Изменить размер шрифта - +
А как такое возможно?!

Старость не радость, понятно, но не так же сразу. Дело в чем-то ином, в чем-то, подмешанном в воду или еду, блокирующем регенерацию и специально не дающем стать самим собой. Точно ли?

Дверь скрипнула, открываясь. Горгона оказалась внутри, встала, покачиваясь на каблуках и заложив руки за спину. Пистолет на бедре, одета по-походному, стек виднеется сзади. Пороть пришла, что ли?

— Некоторые обычные движения человека одинаковы у всех. — заявила офицер. — Удивление можно распознать не только по лицу, но и по рефлекторным касаниям. Ты уже понял, что с тобой что-то не так.
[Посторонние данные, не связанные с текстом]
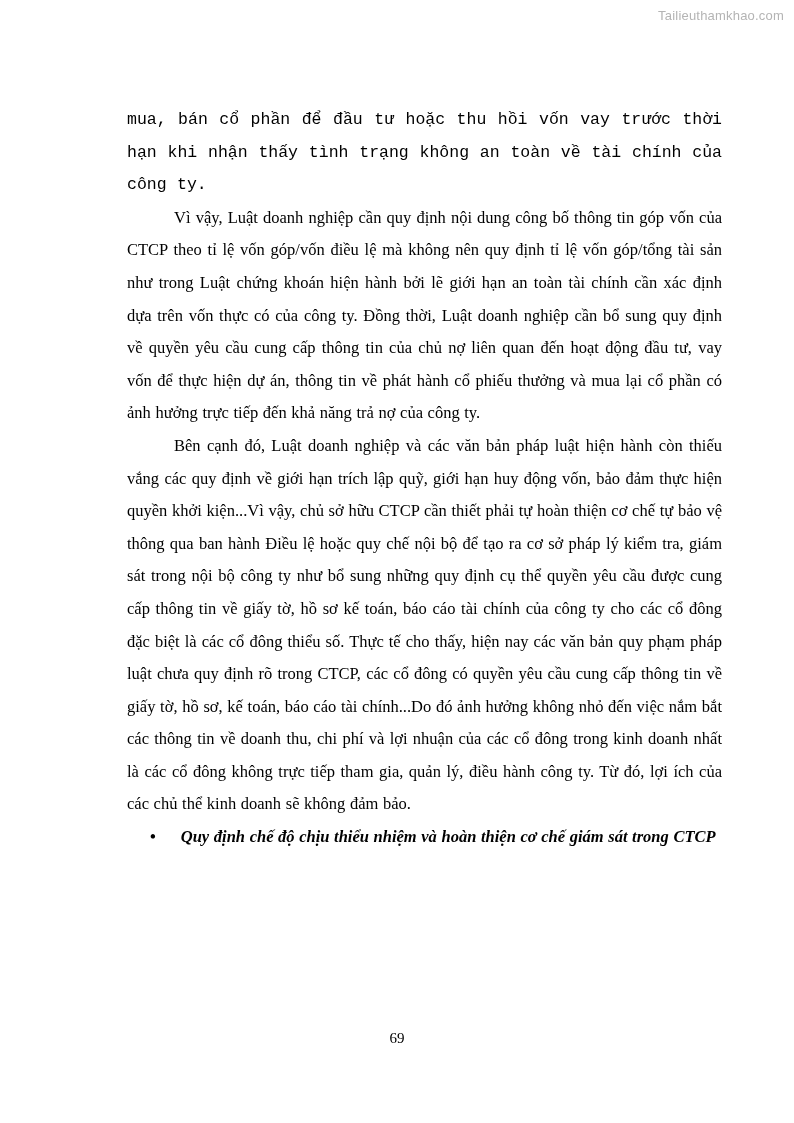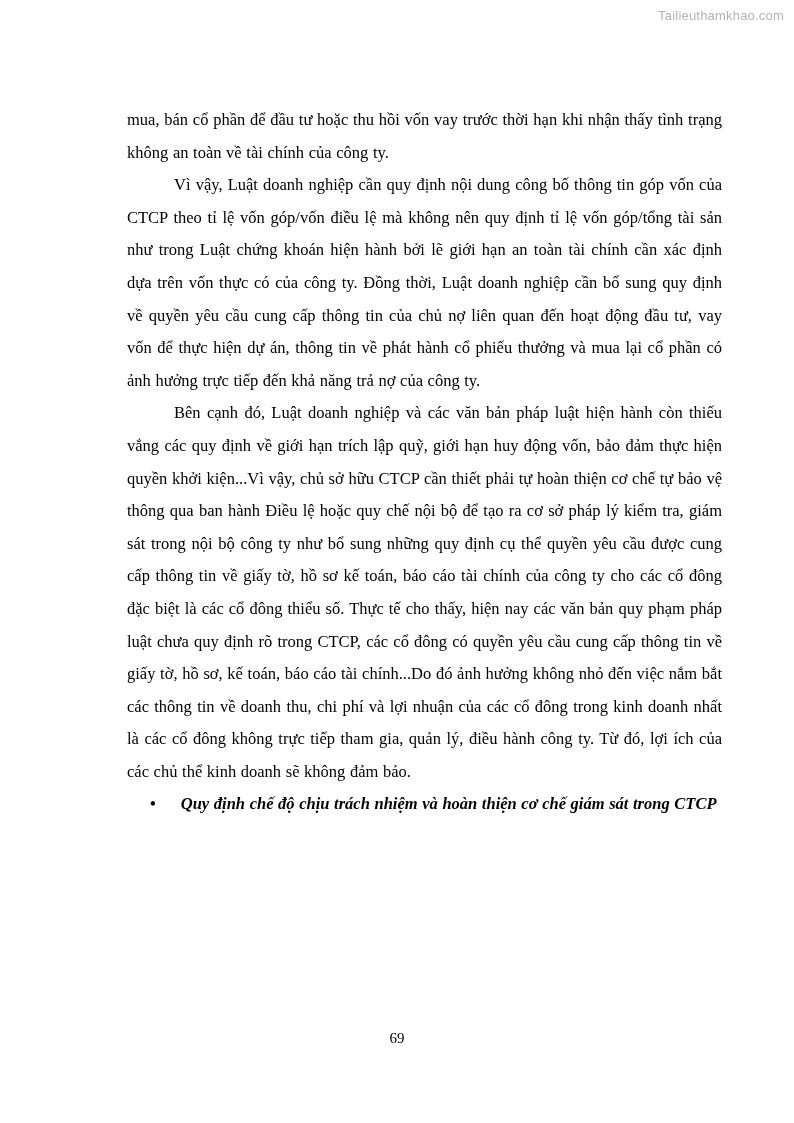--- a/index.html
+++ b/index.html
@@ -41,6 +41,7 @@
   }
   .para.no-indent {
     text-indent: 0;
+    font-family: Liberation Mono, monospace;
   }
   .bullet-para {
     text-indent: 23px;

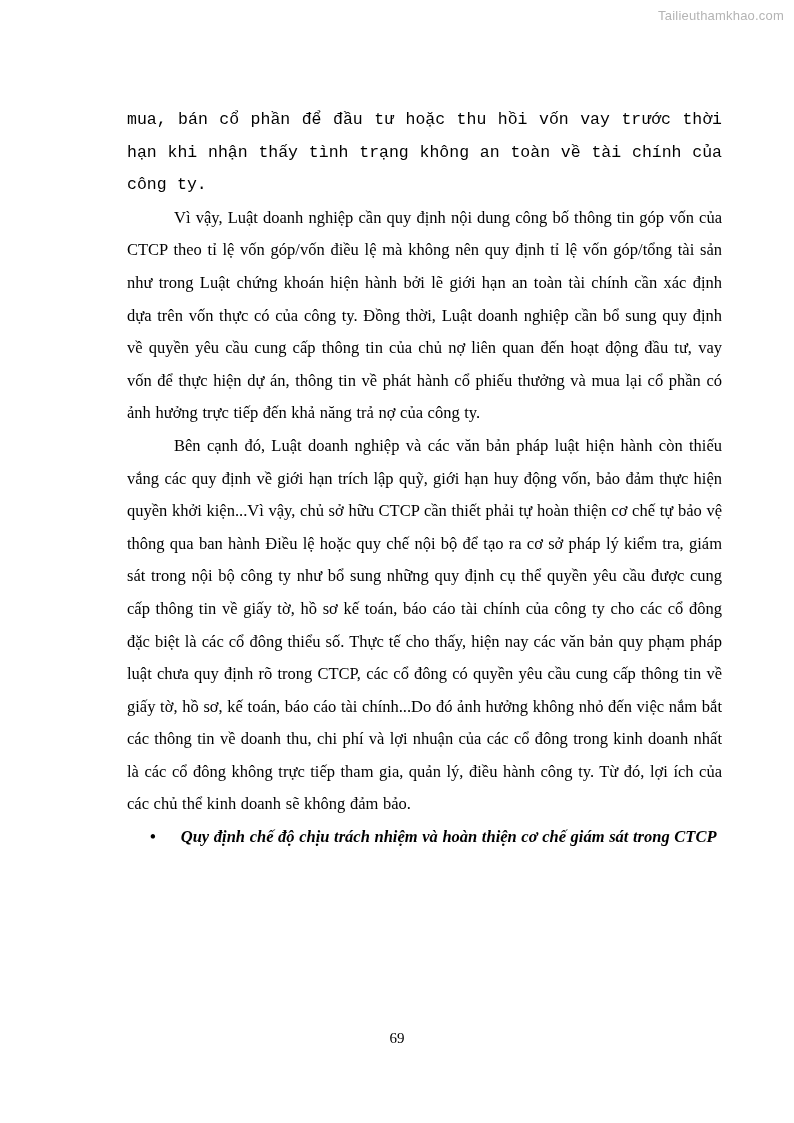--- a/index.html
+++ b/index.html
@@ -77,7 +77,7 @@
 
     <p class="para">Bên cạnh đó, Luật doanh nghiệp và các văn bản pháp luật hiện hành còn thiếu vắng các quy định về giới hạn trích lập quỹ, giới hạn huy động vốn, bảo đảm thực hiện quyền khởi kiện...Vì vậy, chủ sở hữu CTCP cần thiết phải tự hoàn thiện cơ chế tự bảo vệ thông qua ban hành Điều lệ hoặc quy chế nội bộ để tạo ra cơ sở pháp lý kiểm tra, giám sát trong nội bộ công ty như bổ sung những quy định cụ thể quyền yêu cầu được cung cấp thông tin về giấy tờ, hồ sơ kế toán, báo cáo tài chính của công ty cho các cổ đông đặc biệt là các cổ đông thiểu số. Thực tế cho thấy, hiện nay các văn bản quy phạm pháp luật chưa quy định rõ trong CTCP, các cổ đông có quyền yêu cầu cung cấp thông tin về giấy tờ, hồ sơ, kế toán, báo cáo tài chính...Do đó ảnh hưởng không nhỏ đến việc nắm bắt các thông tin về doanh thu, chi phí và lợi nhuận của các cổ đông trong kinh doanh nhất là các cổ đông không trực tiếp tham gia, quản lý, điều hành công ty. Từ đó, lợi ích của các chủ thể kinh doanh sẽ không đảm bảo.</p>
 
-    <p class="para bullet-para"><span class="bullet">•</span><span>Quy định chế độ chịu trách nhiệm và hoàn thiện cơ chế giám sát trong CTCP</span></p>
+    <p class="para bullet-para"><span class="bullet">•</span><span>Quy định chế độ chịu thiểu nhiệm và hoàn thiện cơ chế giám sát trong CTCP</span></p>
 
 
   </div>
Она не спрашивала, утверждала.

— Раз понял, то стоит перевести наши беседы немного в иную плоскость.

— Я сейчас не особо в форме, красотка, — хрипнул он и оскалился, показывая пеньки и обломки. — Камеры не заметил.

— Так мы тоже не пальцем деланные… Бирюк. Мы много что можем и мало что забыли. А если что осталось вне памяти, находим записи и восстанавливаем, ничего странного. Ты сам такой же.

— Мне сейчас надо впасть в восторг и, щенячьи повизгивая, вылизать твои сапоги, доказывая преданность и разом сменившиеся взгляды?

Горгона покивала словам:

— Отличный психопортрет, все точь-в-точь, как ожидалось. Знаешь, Бирюк, когда тебе лижут сапоги, наверное, это возбуждает… кого-то, из-за власти в такой момент. Но, думаю, не станешь спорить, для меня сейчас такие развлечения покажутся слабыми. Ты и так весь мой.

Вместо ответа Бирюк сплюнул. Крыть явно нечем.

— Вставай. — Горгона усмехнулась. — Был бы тут кто другой из вашего отребья, может, дала бы тебе костыль. Но тебе, сам понимаешь, дать костыль — все равно что вручить «бульдог» с двумя боекомплектами.

— Умница, — улыбнулся Бирюк, — правильно мыслишь.

— Выглядишь погано, — Горгона дернула губой, так это… презрительно. — А когда ухмыляешься, прямо вылитый сарт.

— Сарт, дорогая, выражение некрасивое. За такое в Степи ножик в бочину втыкают, без объяснений. Кочевых не стоит так называть, у них нормальные имена есть.

— Так мы не в Степи. — Горгона легонько стукнула стеком по выпукло-литой икре, туго обтянутой блестящей кожей. — Пошли, интернационалист, не трать мое время, слишком дорого.

Бирюк встал, спокойно и стараясь не разбудить боль, все же никуда особо не ушедшую. Разговор, значит? Хорошо, потреплемся. А пока доковыляет куда нужно, так подумает. Все просто. Крыса на Базе куда серьезнее, чем представлялось. Дурачок Змей, вскрывшийся глупо, возможно и не знал, кто именно. А вот Бирюку количество подозреваемых уже известно, разом сократившись до десятерых. Может, до двенадцати, если помнить о самом сейчас главном:

О всех, имеющих доступ к архиву. Медкарты, создаваемые врачами и данные единственного психолога на всю Базу хранились совершенно отдельно и с разными допусками. И раз так, то…

Додумать не вышло, ковылять пришлось недолго, всего пяток метров по коридору, вновь оказавшись в той самой камере с креслом, стоком и аксессуарами с орудиями, необходимыми для форсированного метода ведения допроса.

— Как дома оказался, — не удержался он, садясь на тот самый стул, что недавно занимал Горпагон. — Чаем хоть напоишь, голуба моя?

— Даже с бутербродами. — обнадежила Горгона. — Тебе сыр, колбасу, масло или ветчину из банок?

— Можно всего вместе, да побольше, красавица, побольше.

Горгона щелкнула пальцами и один из силуэтов, маячивших в двери, пропал. Зато два других шагнули вперед, оказавшись рядом со стулом, звякнули металлом.